Anti-Evasion Provision

If a securitization participant engages in a transaction or a series of related transactions that, although in technical compliance with the exceptions for risk mitigating hedging activities, liquidity commitments and bona fide market-making activities, is part of a plan or scheme to evade the prohibition, that transaction or series of related transactions will be deemed to violate the prohibition. Therefore, according to Final Rule 192, the anti-evasion provision applies only to the exceptions and requires a “plan or scheme” to evade.

Safe Harbor for Foreign Transactions

The final rule includes a safe harbor for certain foreign transactions with respect to which (i) the ABS is not issued by a U.S. person2 and (ii) the offer and sale of the ABS is in compliance with Regulation S under the Securities Act3. This “safe harbor” will provide regulatory certainty for securitization participants in connection with securitizations occurring outside the United States and thus may help to reduce certain compliance costs.  It is not expected to have a significant effect on the costs of U.S. securitization participants.

Effective Date

The rule takes effect 60 days after its publication in the Federal Register.

Compliance

Compliance with Final Rule 192 is required with respect to any ABS the first closing of the sale of which occurs 18 months after Final Rule 192’s date of publication in the Federal Register.

  • Participants should consider implementing a compliance program in order to be ready to comply with the final rule.
  • Any securitization participant who seeks to rely on the exception for risk-mitigating hedging activities or bona fide market-making activities will need the additional compliance programs required by those exceptions.

How to prepare for final Rule 192

  1. Review Final Rule 192 with legal counsel and identify the entities that could fall within the definition of “securitization participant”.
  2. Identify the different types of transactions that could be conflicted transactions.
  3. Analyze if one or more exceptions to Final Rule 192 (e.g., hedging, market making, liquidity) can apply to the relevant transaction.
  4. Arrange for compliance policies and prepare training programs to reinforce legal requirements and approved company policies if relying on an exception.
  5. Consider establishing internal processes to review/approve transactions and internal procedures for tracking and assessing ongoing compliance with legal requirements.

  1.  These limitations should be helpful to shield any affiliated entities of a securitization participant.
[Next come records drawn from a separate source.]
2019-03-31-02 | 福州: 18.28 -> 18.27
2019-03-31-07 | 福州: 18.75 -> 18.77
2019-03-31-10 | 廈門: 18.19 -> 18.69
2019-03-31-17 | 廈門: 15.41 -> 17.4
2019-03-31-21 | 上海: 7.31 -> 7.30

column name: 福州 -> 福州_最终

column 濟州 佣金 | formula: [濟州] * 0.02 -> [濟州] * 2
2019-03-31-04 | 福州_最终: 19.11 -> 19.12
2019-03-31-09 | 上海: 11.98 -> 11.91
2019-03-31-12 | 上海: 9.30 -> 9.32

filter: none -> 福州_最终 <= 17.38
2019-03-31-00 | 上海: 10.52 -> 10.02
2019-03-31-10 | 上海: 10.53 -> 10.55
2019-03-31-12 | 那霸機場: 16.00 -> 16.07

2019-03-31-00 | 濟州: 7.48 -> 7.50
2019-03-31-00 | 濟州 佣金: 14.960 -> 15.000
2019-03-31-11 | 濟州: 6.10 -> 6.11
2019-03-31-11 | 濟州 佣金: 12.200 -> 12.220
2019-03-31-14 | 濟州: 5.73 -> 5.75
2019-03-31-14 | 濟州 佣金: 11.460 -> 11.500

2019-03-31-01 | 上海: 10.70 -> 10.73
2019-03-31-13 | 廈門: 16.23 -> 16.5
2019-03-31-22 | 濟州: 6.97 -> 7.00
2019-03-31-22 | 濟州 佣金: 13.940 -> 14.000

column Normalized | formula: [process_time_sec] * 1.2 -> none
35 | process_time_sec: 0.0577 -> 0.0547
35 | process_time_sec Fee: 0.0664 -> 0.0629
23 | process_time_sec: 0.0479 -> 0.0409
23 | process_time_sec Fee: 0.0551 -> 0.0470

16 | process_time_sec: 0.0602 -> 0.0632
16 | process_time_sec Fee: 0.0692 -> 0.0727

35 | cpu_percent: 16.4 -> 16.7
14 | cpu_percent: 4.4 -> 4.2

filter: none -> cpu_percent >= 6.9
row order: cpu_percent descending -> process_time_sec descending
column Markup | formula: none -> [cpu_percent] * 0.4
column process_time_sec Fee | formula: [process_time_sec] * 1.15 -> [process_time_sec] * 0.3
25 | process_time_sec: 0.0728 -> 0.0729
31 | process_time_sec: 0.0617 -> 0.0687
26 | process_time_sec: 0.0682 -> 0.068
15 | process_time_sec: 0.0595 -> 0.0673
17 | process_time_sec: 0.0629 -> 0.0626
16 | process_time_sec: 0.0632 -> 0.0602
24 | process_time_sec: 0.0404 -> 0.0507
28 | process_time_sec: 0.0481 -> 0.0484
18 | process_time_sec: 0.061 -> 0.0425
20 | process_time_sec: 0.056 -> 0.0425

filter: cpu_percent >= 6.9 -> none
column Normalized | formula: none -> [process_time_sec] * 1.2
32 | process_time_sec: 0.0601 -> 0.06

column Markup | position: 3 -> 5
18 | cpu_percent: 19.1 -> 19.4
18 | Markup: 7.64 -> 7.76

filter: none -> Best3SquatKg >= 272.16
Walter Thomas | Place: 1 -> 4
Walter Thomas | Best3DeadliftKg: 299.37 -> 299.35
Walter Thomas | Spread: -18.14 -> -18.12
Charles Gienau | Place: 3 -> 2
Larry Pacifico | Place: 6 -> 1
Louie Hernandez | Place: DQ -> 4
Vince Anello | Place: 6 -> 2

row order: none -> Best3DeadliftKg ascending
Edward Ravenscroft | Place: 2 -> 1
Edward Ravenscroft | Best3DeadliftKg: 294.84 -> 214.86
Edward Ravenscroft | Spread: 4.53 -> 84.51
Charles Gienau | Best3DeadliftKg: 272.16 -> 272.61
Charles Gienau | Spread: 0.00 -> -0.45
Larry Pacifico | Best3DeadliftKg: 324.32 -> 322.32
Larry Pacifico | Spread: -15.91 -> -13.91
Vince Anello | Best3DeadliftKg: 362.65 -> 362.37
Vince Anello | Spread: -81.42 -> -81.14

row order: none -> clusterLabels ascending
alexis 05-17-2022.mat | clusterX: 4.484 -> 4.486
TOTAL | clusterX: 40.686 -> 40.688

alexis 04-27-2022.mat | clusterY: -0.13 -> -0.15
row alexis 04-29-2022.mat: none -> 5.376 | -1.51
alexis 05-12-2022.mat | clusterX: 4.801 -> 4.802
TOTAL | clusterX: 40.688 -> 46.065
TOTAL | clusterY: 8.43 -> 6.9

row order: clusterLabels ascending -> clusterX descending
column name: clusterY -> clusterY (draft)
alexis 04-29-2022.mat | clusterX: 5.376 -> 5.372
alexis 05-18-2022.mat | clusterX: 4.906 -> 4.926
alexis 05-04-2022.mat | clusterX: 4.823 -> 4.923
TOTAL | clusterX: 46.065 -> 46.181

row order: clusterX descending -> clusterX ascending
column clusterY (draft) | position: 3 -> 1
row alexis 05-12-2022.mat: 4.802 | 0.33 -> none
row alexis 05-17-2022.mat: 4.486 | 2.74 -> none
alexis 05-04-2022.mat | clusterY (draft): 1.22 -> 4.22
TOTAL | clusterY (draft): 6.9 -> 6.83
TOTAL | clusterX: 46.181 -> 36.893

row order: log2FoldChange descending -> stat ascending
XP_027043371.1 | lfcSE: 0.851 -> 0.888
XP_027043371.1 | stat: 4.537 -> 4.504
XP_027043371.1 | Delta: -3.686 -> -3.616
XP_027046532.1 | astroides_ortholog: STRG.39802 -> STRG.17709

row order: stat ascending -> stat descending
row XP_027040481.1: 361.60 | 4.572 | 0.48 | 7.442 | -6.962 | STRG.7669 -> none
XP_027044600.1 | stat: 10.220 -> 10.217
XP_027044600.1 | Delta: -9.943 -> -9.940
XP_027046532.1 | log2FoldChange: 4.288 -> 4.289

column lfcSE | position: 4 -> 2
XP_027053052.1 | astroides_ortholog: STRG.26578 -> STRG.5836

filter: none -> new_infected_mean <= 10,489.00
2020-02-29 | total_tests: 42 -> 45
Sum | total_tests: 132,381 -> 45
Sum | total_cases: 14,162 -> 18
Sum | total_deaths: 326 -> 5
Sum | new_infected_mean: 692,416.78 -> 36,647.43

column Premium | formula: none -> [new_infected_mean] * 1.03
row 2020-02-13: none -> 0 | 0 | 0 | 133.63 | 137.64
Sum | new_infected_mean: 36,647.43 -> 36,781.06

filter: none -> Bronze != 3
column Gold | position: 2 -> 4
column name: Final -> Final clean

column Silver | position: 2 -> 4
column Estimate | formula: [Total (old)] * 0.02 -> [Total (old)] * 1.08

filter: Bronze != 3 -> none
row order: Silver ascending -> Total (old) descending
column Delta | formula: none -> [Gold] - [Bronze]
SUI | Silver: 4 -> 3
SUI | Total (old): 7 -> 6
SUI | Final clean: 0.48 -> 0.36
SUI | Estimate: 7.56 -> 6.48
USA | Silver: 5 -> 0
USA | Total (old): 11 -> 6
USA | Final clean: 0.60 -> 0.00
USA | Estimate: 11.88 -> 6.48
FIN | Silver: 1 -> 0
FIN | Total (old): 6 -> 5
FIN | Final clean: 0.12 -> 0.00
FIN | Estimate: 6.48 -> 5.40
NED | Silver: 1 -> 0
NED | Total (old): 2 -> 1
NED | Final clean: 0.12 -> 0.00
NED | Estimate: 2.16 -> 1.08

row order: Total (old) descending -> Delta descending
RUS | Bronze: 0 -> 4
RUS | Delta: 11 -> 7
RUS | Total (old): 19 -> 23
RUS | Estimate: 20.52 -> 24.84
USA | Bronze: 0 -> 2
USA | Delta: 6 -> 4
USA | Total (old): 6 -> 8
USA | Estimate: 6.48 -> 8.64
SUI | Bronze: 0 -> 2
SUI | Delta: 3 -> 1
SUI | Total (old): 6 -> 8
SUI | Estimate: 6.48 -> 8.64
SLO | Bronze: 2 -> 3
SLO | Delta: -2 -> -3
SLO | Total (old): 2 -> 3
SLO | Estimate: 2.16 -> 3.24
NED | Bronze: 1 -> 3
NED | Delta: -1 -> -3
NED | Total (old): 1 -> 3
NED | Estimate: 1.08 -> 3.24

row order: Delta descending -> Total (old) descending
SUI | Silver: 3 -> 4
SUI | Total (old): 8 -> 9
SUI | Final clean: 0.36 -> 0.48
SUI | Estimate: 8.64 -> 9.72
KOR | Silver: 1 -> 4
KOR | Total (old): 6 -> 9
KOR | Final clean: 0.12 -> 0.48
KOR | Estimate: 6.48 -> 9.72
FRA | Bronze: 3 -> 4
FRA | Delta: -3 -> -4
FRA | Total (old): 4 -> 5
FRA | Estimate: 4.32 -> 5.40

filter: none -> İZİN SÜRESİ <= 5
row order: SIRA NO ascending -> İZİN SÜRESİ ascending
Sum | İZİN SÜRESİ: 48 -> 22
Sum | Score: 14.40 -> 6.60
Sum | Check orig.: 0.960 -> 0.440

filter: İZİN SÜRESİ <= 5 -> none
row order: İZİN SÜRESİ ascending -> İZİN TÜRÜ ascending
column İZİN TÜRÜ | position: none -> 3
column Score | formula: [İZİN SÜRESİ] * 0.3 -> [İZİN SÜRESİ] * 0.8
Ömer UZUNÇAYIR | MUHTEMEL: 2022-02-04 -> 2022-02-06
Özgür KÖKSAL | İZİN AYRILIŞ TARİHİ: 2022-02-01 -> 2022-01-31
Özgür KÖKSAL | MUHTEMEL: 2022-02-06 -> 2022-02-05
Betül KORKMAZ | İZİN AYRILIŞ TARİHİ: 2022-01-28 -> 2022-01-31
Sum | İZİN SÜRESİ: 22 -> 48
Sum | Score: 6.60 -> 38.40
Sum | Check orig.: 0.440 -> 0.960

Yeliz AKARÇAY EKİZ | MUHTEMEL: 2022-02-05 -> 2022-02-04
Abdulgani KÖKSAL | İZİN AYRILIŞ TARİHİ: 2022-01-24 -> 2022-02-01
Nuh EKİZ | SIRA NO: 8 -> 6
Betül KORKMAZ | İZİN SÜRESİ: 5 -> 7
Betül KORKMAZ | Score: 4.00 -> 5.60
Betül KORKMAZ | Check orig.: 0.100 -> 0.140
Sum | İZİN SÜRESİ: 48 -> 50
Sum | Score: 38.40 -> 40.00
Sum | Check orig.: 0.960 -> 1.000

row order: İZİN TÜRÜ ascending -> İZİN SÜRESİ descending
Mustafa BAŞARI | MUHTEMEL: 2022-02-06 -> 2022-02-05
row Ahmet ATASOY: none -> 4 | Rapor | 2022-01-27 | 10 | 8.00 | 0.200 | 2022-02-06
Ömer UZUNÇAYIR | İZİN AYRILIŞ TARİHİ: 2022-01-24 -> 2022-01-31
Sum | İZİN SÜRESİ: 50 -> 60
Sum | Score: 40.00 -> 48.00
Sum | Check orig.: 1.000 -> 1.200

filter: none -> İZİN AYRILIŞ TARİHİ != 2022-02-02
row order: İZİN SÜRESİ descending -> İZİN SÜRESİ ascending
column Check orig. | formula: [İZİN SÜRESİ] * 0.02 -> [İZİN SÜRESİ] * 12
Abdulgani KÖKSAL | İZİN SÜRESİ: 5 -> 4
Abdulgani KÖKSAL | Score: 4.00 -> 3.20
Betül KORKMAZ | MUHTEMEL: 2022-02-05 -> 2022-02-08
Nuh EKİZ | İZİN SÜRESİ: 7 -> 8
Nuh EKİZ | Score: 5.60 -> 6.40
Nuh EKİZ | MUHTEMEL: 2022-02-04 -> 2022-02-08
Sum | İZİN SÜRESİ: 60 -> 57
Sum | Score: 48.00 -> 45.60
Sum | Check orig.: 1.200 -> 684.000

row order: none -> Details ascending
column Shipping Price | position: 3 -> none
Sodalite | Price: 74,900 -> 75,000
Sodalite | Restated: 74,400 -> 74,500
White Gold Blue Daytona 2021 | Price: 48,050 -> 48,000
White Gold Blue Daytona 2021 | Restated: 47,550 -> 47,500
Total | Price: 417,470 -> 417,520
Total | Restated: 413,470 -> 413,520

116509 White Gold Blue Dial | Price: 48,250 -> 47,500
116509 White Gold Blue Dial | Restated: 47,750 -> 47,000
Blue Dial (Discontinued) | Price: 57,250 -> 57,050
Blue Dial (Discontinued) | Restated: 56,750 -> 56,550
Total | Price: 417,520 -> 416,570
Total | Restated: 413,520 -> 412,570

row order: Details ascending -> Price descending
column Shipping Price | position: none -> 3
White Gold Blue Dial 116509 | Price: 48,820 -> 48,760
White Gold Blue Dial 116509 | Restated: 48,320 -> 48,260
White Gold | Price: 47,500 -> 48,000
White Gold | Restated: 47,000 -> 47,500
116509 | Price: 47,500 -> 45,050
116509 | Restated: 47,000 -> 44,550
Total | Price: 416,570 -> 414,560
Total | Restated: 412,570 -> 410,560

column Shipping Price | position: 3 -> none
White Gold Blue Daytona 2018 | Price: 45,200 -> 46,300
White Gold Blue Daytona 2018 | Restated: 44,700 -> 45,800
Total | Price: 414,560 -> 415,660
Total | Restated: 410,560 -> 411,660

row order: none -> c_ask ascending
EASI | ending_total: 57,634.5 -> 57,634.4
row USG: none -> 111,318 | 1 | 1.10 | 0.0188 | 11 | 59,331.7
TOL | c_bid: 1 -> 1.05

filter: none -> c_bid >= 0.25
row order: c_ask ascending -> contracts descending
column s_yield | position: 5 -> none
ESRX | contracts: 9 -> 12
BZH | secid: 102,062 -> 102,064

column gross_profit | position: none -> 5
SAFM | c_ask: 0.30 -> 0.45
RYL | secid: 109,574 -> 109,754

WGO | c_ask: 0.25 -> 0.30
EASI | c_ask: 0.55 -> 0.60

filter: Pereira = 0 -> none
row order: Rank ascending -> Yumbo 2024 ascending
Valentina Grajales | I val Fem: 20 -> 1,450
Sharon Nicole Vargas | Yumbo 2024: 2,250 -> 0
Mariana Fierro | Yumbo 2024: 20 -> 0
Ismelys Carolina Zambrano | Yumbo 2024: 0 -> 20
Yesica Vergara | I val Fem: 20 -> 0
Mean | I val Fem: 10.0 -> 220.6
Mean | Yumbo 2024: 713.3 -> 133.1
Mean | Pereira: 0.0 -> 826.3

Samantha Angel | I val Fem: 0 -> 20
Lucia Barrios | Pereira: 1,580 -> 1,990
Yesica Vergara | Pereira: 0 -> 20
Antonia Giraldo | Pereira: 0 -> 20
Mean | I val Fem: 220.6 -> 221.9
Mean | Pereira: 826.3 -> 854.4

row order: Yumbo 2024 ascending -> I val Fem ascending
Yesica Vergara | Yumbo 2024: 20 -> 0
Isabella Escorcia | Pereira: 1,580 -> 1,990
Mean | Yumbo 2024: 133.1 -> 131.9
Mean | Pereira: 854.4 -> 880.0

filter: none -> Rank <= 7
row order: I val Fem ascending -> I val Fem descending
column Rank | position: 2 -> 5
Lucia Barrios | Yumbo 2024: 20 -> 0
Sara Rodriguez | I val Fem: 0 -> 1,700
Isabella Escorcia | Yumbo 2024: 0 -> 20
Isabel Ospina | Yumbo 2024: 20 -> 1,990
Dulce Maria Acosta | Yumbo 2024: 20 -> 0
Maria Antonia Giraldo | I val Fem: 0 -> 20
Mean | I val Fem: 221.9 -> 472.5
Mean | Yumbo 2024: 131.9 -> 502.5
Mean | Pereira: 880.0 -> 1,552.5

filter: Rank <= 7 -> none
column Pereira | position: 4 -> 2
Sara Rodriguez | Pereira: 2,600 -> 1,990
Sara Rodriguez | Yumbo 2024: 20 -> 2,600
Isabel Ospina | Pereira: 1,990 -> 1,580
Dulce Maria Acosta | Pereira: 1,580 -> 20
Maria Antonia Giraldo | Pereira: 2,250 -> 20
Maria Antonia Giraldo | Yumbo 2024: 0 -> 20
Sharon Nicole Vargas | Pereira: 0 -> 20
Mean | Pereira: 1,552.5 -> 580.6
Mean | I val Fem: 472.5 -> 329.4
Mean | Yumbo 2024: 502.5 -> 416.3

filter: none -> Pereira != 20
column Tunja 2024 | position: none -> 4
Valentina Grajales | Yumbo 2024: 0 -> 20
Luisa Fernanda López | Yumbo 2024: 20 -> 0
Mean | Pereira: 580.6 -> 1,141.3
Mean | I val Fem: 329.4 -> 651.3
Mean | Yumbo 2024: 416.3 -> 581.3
However, such limitations do not apply to any business units or desks within a securitization participant even if there is an information barrier or wall that would prevent any information sharing or coordination between such units or desks.
  2.  The Rule refers to Regulation S for a definition of “U.S. person.” Rule 192(e) (citing Securities Act Rule 902(k), 17 C.F.R. § 230.902).
  3.  Rule 192(e). Regulation S generally provides a safe harbor from the registration of securities under the Securities Act if the offers and sales of the related securities are made to non-U.S. persons in “offshore transactions.”